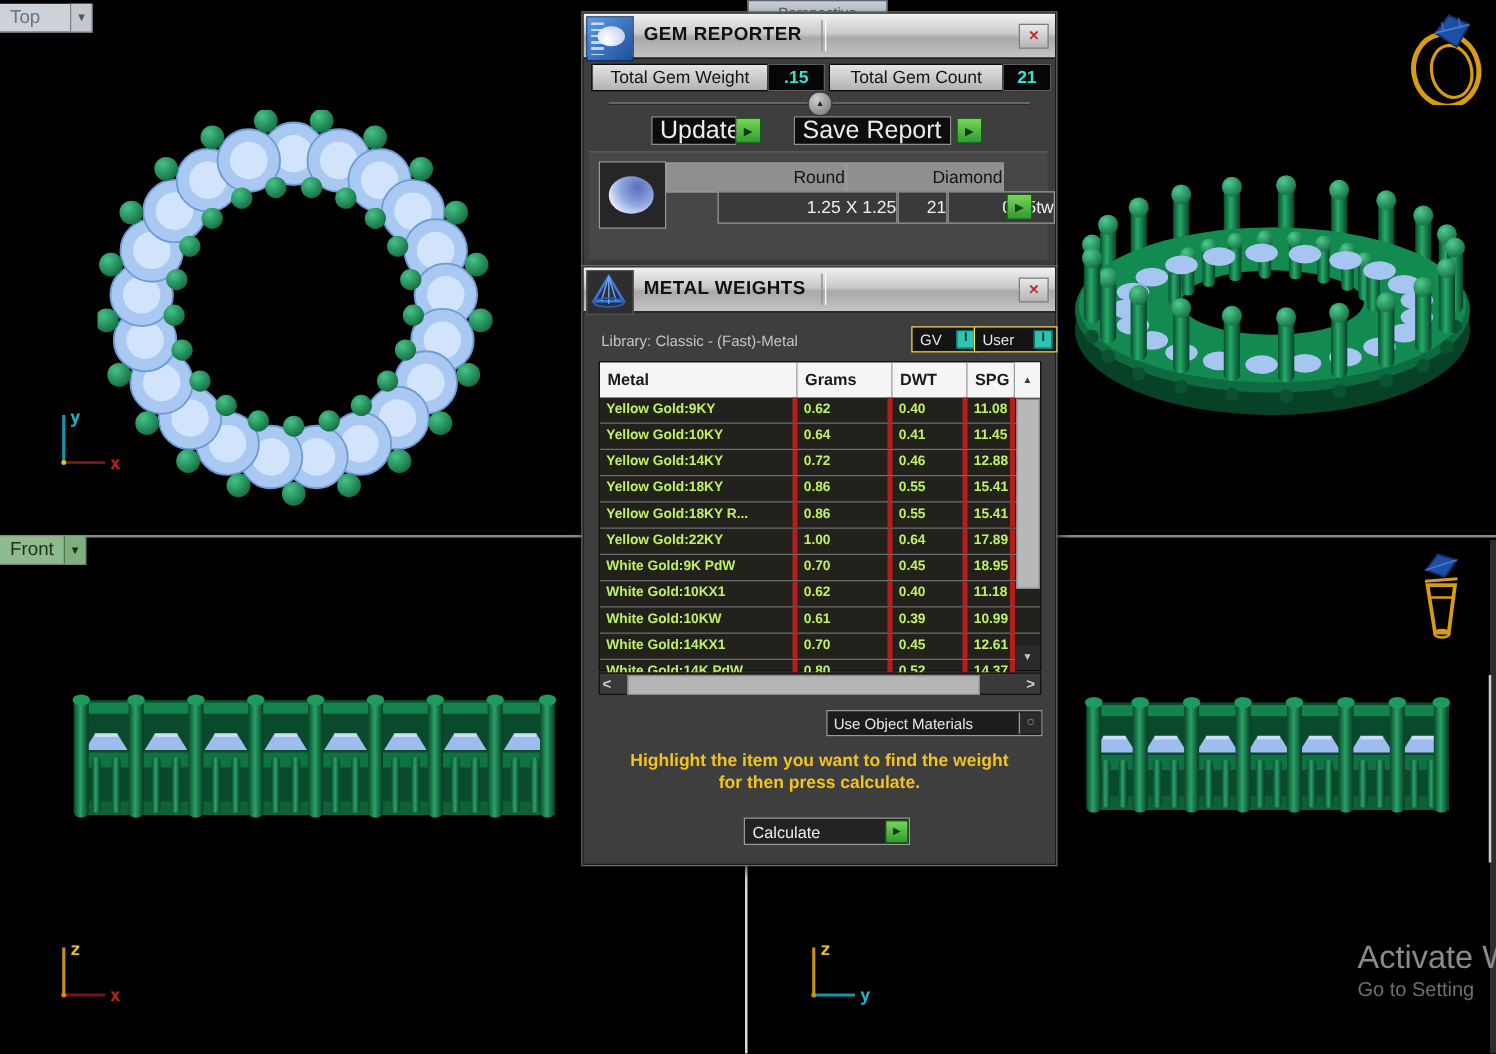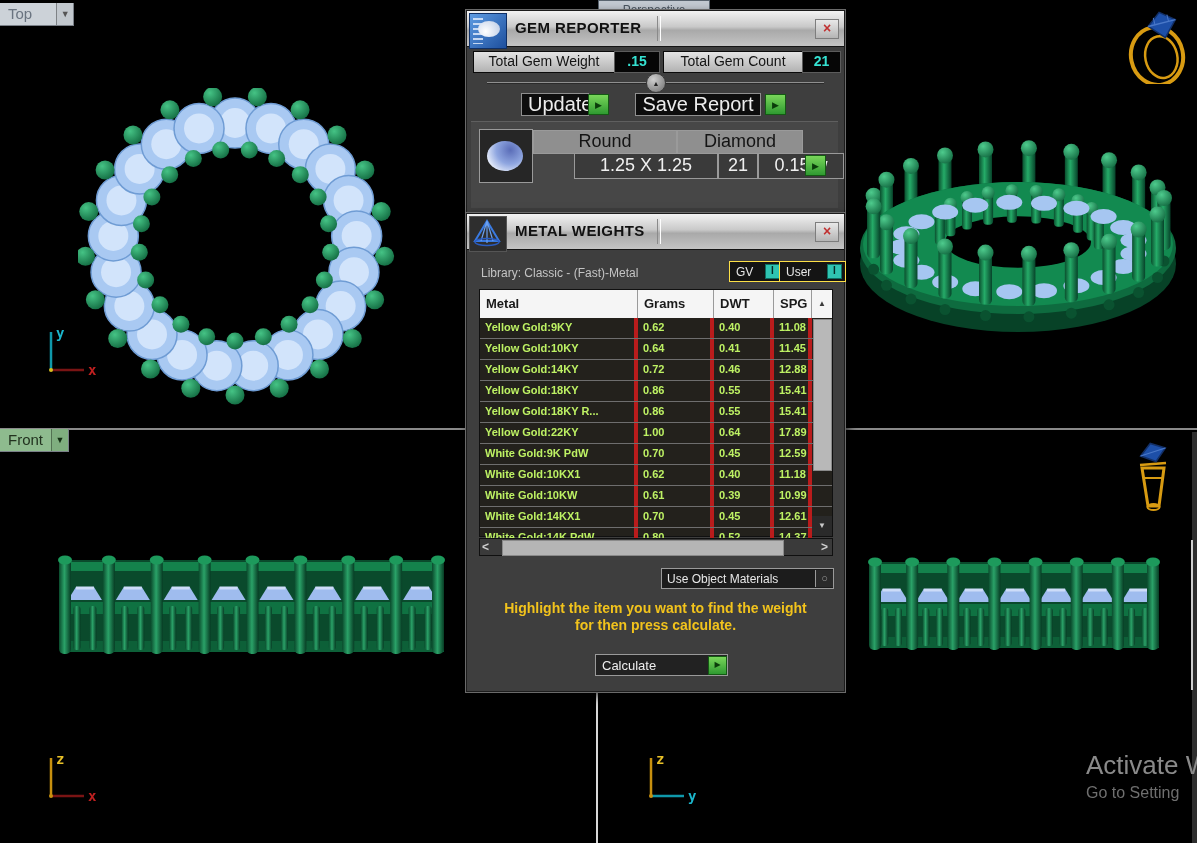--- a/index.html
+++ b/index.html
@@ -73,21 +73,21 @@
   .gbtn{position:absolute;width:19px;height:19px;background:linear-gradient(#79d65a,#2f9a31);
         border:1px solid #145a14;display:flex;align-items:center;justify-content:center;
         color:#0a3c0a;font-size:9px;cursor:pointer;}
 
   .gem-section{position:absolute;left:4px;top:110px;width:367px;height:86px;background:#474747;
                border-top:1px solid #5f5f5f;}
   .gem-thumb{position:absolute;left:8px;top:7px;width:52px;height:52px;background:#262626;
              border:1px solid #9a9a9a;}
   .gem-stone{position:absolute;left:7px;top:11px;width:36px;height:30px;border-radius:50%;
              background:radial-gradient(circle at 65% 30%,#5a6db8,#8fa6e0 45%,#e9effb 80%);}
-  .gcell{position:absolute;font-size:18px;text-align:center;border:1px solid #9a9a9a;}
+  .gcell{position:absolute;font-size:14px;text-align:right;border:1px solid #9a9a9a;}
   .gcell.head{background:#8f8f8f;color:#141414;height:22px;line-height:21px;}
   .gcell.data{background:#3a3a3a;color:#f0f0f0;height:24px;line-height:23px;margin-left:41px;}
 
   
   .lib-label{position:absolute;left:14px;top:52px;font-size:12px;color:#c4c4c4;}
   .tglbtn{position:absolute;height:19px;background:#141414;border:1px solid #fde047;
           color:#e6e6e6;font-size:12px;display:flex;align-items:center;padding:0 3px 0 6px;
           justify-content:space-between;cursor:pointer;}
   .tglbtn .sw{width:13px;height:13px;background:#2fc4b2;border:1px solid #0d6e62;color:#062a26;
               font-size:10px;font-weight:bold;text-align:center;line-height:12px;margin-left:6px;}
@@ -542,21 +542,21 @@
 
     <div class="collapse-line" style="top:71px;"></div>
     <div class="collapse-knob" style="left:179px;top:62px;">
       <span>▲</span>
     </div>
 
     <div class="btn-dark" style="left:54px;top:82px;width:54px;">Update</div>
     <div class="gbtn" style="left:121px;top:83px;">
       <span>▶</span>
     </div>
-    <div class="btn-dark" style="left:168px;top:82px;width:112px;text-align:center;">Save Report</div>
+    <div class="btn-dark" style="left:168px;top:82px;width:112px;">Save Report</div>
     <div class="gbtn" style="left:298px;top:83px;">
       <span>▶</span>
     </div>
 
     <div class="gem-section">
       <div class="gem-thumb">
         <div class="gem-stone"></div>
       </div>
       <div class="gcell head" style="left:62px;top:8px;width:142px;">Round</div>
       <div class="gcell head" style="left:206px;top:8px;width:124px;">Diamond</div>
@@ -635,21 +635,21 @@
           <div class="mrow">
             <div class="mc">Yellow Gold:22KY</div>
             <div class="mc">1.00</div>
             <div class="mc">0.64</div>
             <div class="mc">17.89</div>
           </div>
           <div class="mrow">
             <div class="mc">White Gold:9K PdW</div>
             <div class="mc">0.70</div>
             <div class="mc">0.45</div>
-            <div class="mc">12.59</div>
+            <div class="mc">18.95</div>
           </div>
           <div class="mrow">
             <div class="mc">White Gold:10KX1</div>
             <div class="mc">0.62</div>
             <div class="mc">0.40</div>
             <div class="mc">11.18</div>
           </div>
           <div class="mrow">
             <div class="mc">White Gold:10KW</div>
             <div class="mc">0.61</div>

-------------------------

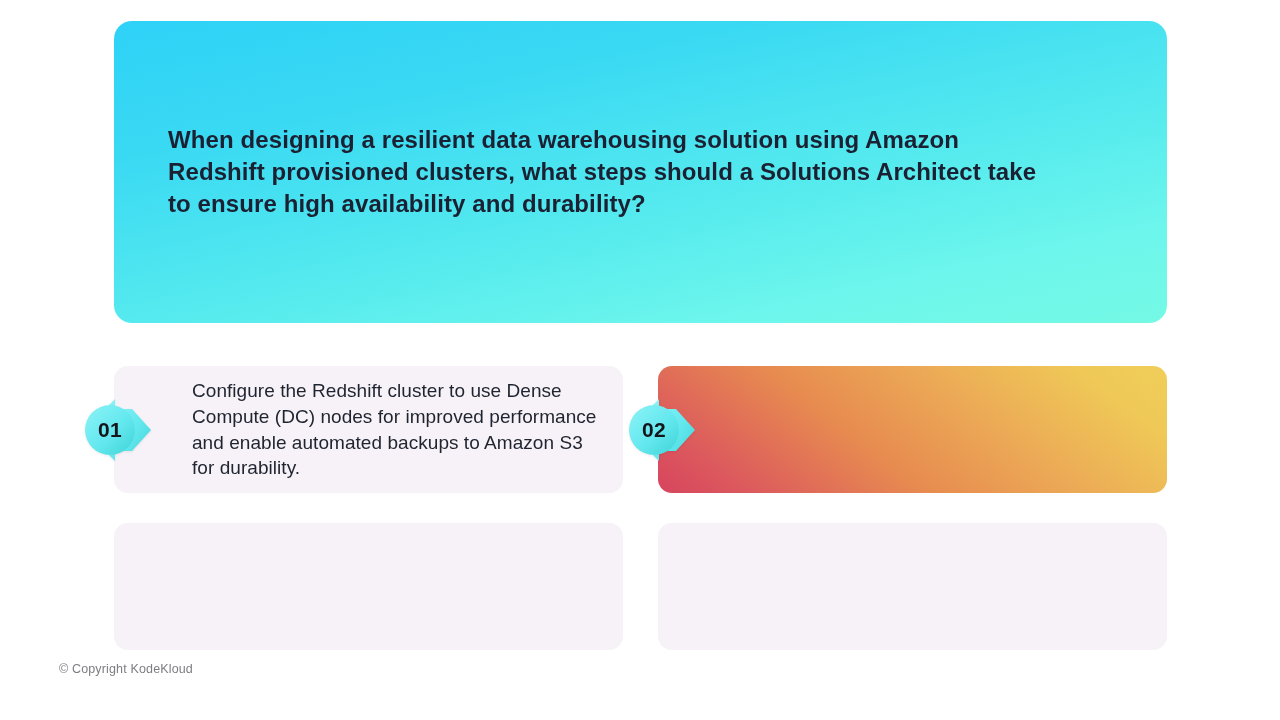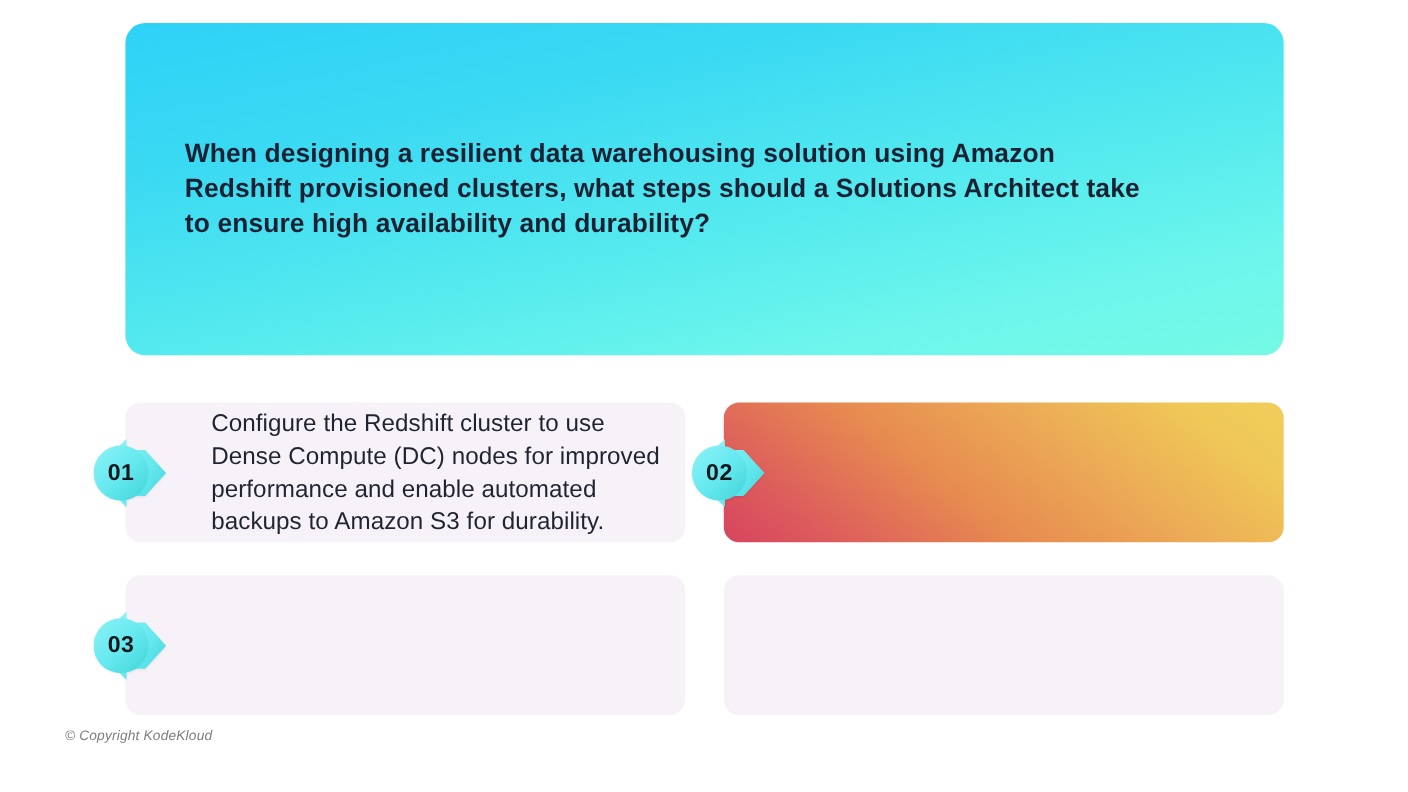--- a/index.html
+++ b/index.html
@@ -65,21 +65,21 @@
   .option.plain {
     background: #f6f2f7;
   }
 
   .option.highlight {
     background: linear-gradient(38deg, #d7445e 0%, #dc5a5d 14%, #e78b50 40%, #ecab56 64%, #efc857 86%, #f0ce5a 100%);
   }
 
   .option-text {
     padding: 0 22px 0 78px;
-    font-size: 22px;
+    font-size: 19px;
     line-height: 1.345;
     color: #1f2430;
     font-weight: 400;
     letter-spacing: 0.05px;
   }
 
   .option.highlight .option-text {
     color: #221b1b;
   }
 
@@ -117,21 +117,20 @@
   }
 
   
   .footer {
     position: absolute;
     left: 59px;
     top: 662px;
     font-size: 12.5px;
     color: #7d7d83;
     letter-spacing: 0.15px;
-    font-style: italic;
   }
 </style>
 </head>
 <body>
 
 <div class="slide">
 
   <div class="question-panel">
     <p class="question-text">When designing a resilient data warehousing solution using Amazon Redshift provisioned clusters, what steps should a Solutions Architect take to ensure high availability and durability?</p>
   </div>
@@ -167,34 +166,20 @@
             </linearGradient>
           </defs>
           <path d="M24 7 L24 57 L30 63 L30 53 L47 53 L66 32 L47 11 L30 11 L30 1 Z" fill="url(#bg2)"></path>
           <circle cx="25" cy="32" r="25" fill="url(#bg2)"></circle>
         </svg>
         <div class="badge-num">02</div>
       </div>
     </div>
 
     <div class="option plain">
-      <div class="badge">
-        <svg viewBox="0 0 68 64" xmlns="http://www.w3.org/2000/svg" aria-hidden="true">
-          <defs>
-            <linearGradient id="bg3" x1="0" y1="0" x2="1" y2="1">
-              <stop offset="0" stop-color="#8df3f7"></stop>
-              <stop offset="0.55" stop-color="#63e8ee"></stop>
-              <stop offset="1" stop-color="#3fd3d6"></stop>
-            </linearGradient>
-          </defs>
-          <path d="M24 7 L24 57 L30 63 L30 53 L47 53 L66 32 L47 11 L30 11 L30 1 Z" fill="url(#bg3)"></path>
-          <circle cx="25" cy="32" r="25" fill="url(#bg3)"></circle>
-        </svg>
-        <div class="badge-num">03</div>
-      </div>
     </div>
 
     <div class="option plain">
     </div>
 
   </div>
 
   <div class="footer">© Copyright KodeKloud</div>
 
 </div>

-------------------------

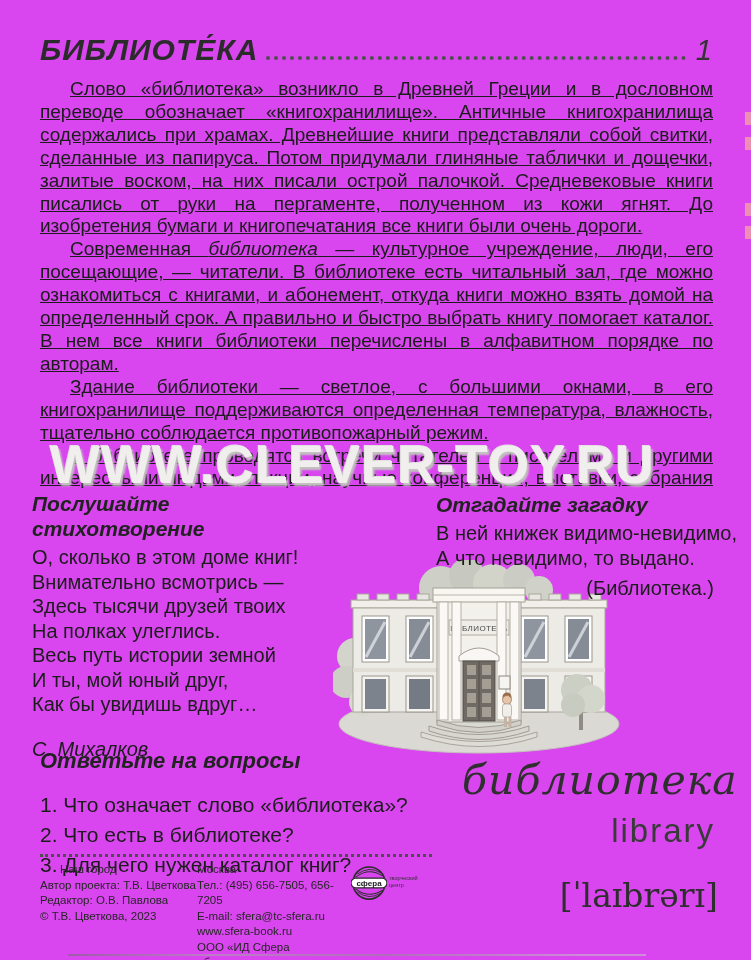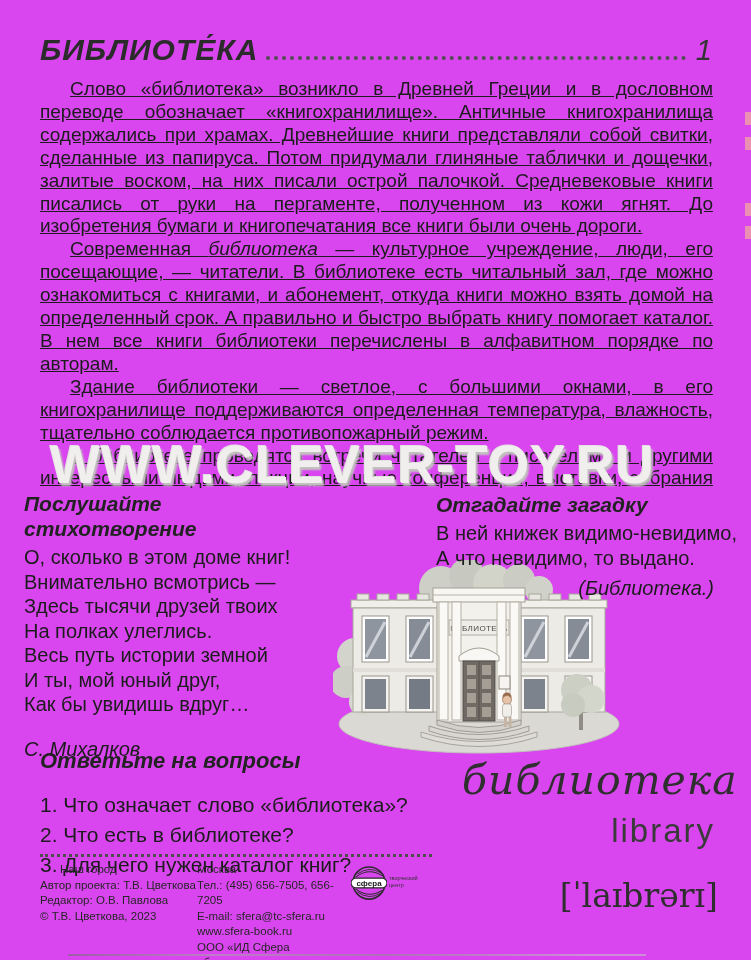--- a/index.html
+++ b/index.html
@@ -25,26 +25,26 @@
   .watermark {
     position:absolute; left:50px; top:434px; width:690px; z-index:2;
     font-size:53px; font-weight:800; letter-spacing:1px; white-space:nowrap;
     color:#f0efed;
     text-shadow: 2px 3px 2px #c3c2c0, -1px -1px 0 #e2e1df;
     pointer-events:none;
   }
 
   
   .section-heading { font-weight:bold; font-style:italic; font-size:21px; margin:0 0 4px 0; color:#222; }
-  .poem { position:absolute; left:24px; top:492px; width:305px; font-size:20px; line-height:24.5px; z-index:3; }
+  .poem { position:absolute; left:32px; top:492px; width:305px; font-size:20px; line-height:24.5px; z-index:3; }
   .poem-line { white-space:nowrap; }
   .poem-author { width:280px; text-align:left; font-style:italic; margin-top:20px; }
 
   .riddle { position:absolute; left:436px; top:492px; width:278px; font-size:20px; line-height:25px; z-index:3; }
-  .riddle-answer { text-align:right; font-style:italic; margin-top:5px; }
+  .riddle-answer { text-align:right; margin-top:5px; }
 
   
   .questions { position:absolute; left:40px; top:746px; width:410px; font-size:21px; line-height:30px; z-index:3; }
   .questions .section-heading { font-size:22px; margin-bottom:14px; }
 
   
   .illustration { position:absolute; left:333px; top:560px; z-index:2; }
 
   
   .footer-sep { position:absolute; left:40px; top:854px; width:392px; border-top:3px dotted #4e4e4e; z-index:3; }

-------------------------

Exercise prompt:
Across the entries above, count the lines with the word "nowrap" and report that count by itself.

Result:
2